SAP is under pressure due to existing legacy issues. The Supervisory Board's personnel policy has been modest in recent years: There is a member of the Executive Board who was elected with only one vote - the vote of Professor Hasso Plattner, and no one dared to object. There is the Microsoft rope team on the SAP Executive Board, which is now being voluntarily left by one Executive Board member, the other member of the rope team may not be allowed to leave because of the danger that the press will again write "SAP can't do women." Memories of Jennifer Morgan come to mind and the ill-fated dual leadership with Christian Klein. There is the completed and, for many, surprising CFO personnel rochade. Ex-SAP CFO Luka Mucic had to go, and now Dominik Asam is supposed to fix it.
Professor Plattner felt pressure to act because the SAP stock price had not been to his liking in the past. Luka Mucic was exposed as the culprit. He communicated too little with financial analysts and experts at banks, investors and stock exchanges. Now Dominik Asam is supposed to do better. For Christian Klein, however, the pressure to act remains, both operationally, where does he get suitable members for his Executive Board, and strategically, where can a long-term and successful SAP strategy be found.

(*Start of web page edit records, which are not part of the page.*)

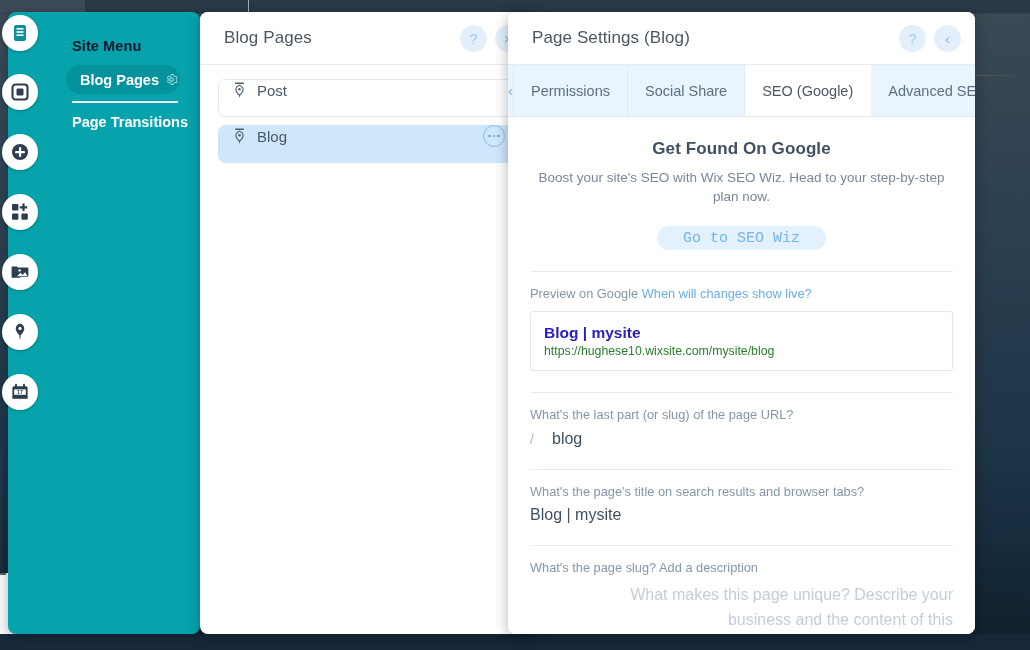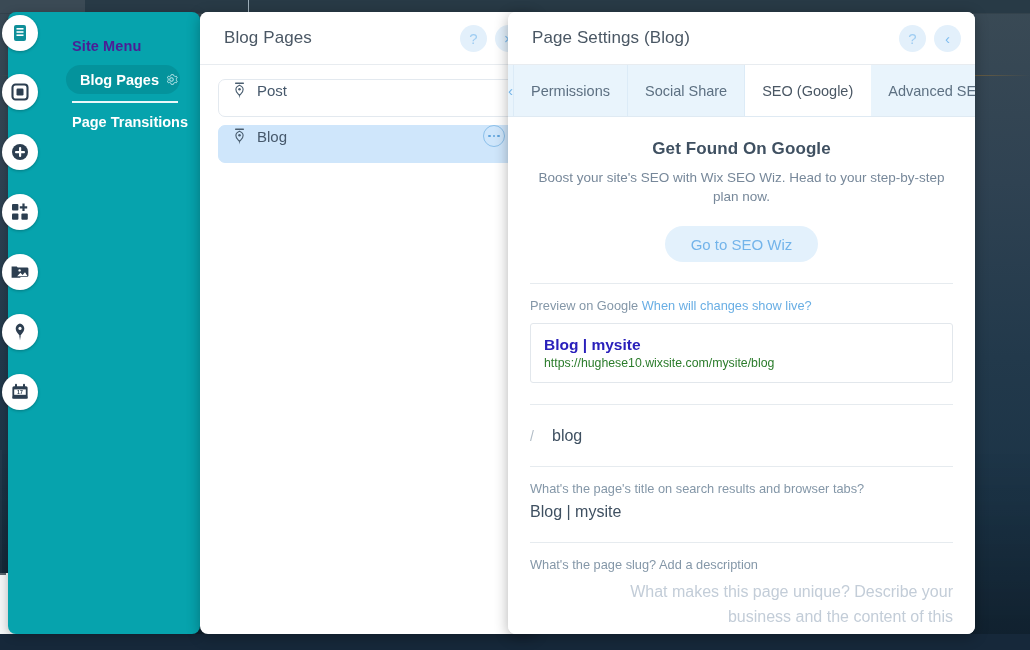"Site Menu" .tm-label { color: #4c1d95 -> #0f172a }
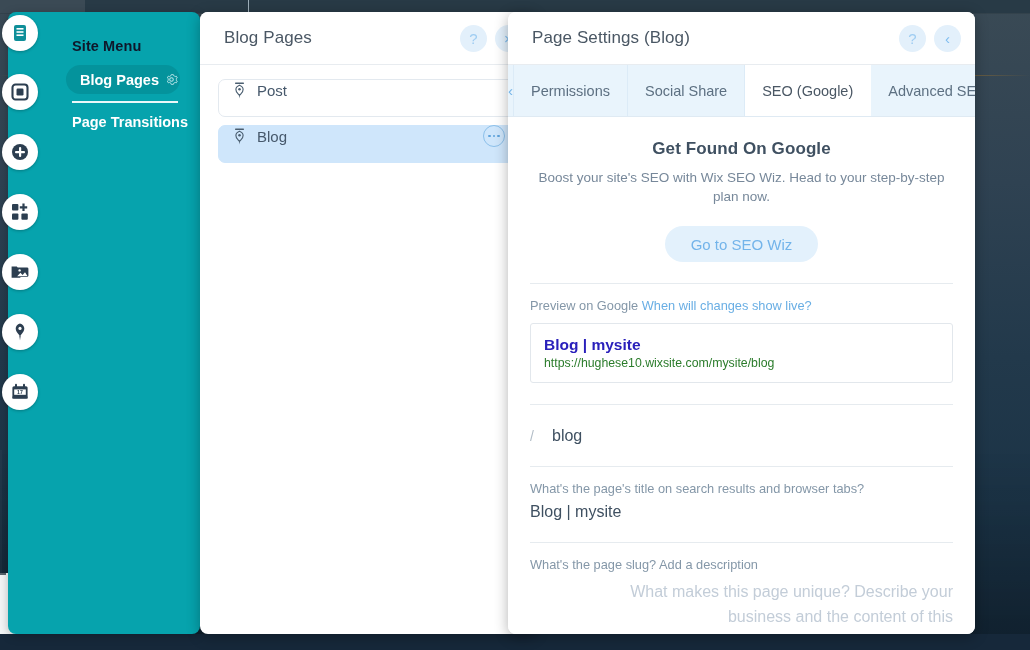"Go to SEO Wiz" .wiz-btn { font-family: Liberation Sans, sans-serif -> Liberation Mono, monospace; height: 36px -> 24px }
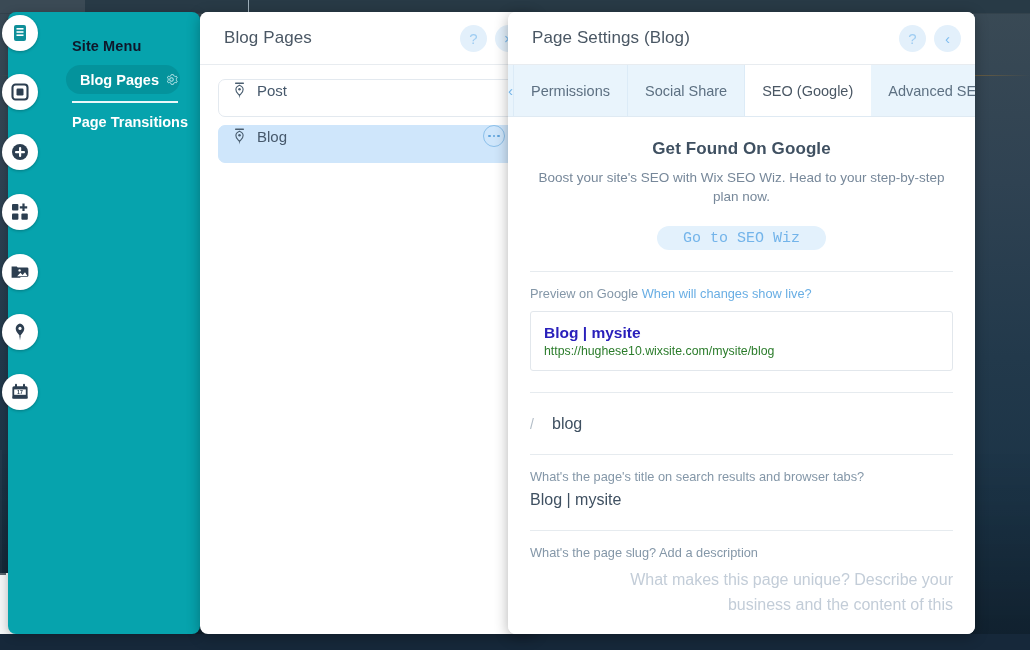"What's the last part (or" div.field-label { html: none -> <div>What's the last part (or slug) of the page URL?</div> }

Our board of directors is also asking me about a resilient SAP strategy. Cloud computing, S/4 maintenance until 2040, and Abap on the Business Technology Platform are good and interesting parameters for SAP operations, but not insights that a board member of one of the leading industrial companies wants to hear in a closed meeting. Trials using blockchain, artificial intelligence and machine learning are also not visions that our board wants to be guided by. Nor does our board want to hear private, individual and whimsical attempts to explain the future from the mouth of Christian Klein - I am perfectly adequate for this as an "SAP ambassador".

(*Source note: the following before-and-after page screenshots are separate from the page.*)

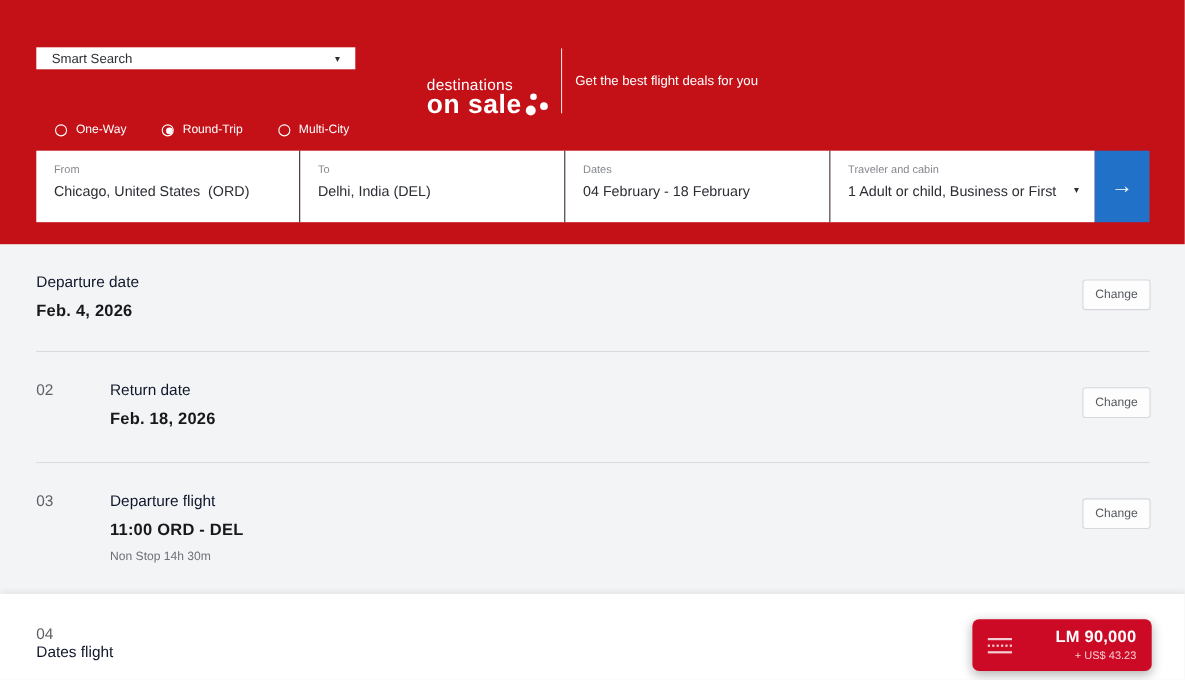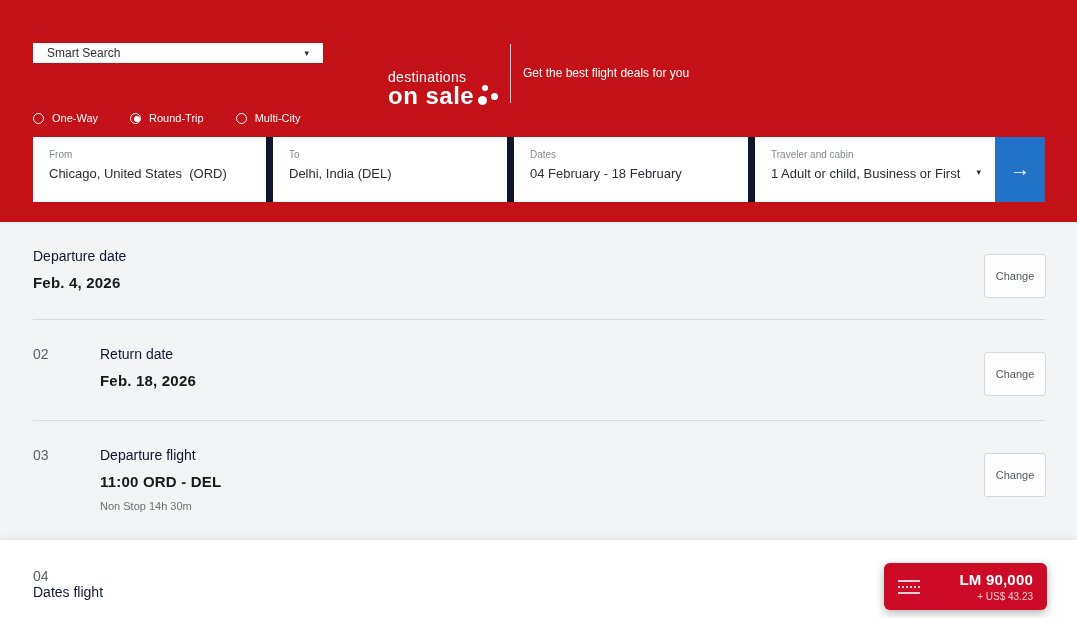"One-Way" .trip-types { left: 33px -> 50px }
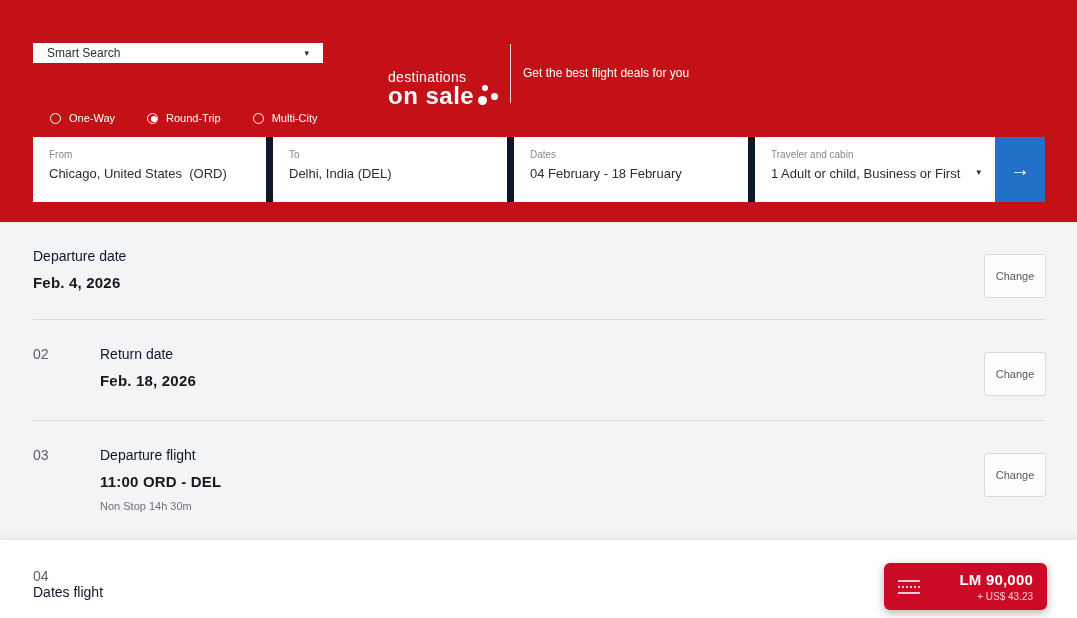"From" .field { border-right: 7px solid #0f172a -> 1px solid #0f172a }
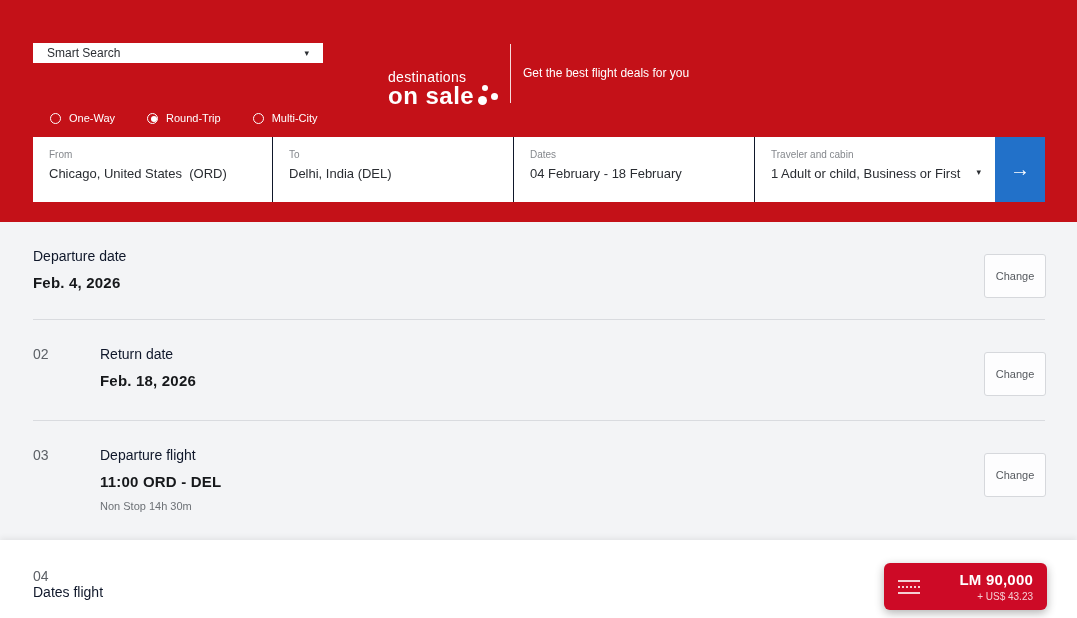"Change" .change-btn { height: 44px -> 28px }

In our board retreat, the sense of urgency for a long-term ERP strategy became obvious. Our Executive Board is aware that neither the highly esteemed Supervisory Board member Gerd Oswald nor CEO Christian Klein possess a veritable crystal ball. Nevertheless, it seems to be the order of the day to think about Industry 5.0, an S/4 successor, the future of data management with and without Hana. The first approach of an ERP discourse is not about final answers, but about possibilities, about orientation and the opening of perspectives.

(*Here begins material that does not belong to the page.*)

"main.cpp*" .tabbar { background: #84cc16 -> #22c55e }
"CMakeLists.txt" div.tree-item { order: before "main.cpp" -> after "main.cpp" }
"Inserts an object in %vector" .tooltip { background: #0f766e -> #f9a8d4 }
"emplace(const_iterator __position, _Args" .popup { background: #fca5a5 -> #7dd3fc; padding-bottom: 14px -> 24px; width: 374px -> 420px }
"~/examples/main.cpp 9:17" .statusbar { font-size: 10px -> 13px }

SAP under the leadership of Christian Klein is neglecting the future. His repair service behavior is currently preventing the collapse of the ERP world market leader. However, our board's question is: Are there not capable SAP managers for the many important and operational challenges, so that CEO Klein can devote himself to the future? When Christian Klein is asked about the future of SAP, the community hears the messages already quoted above: cloud computing and S/4 maintenance by 2040. But these statements are not enough for strategically thinking people. Nor does our Executive Board want intimate boardroom discussions with SAP executives, but rather a public discourse with existing customers, partners, analysts, our DSAG, and the entire SAP community about a possible ERP future. This discourse must start now. It must be an Agenda 2050 and it must be democratic, transparent and public.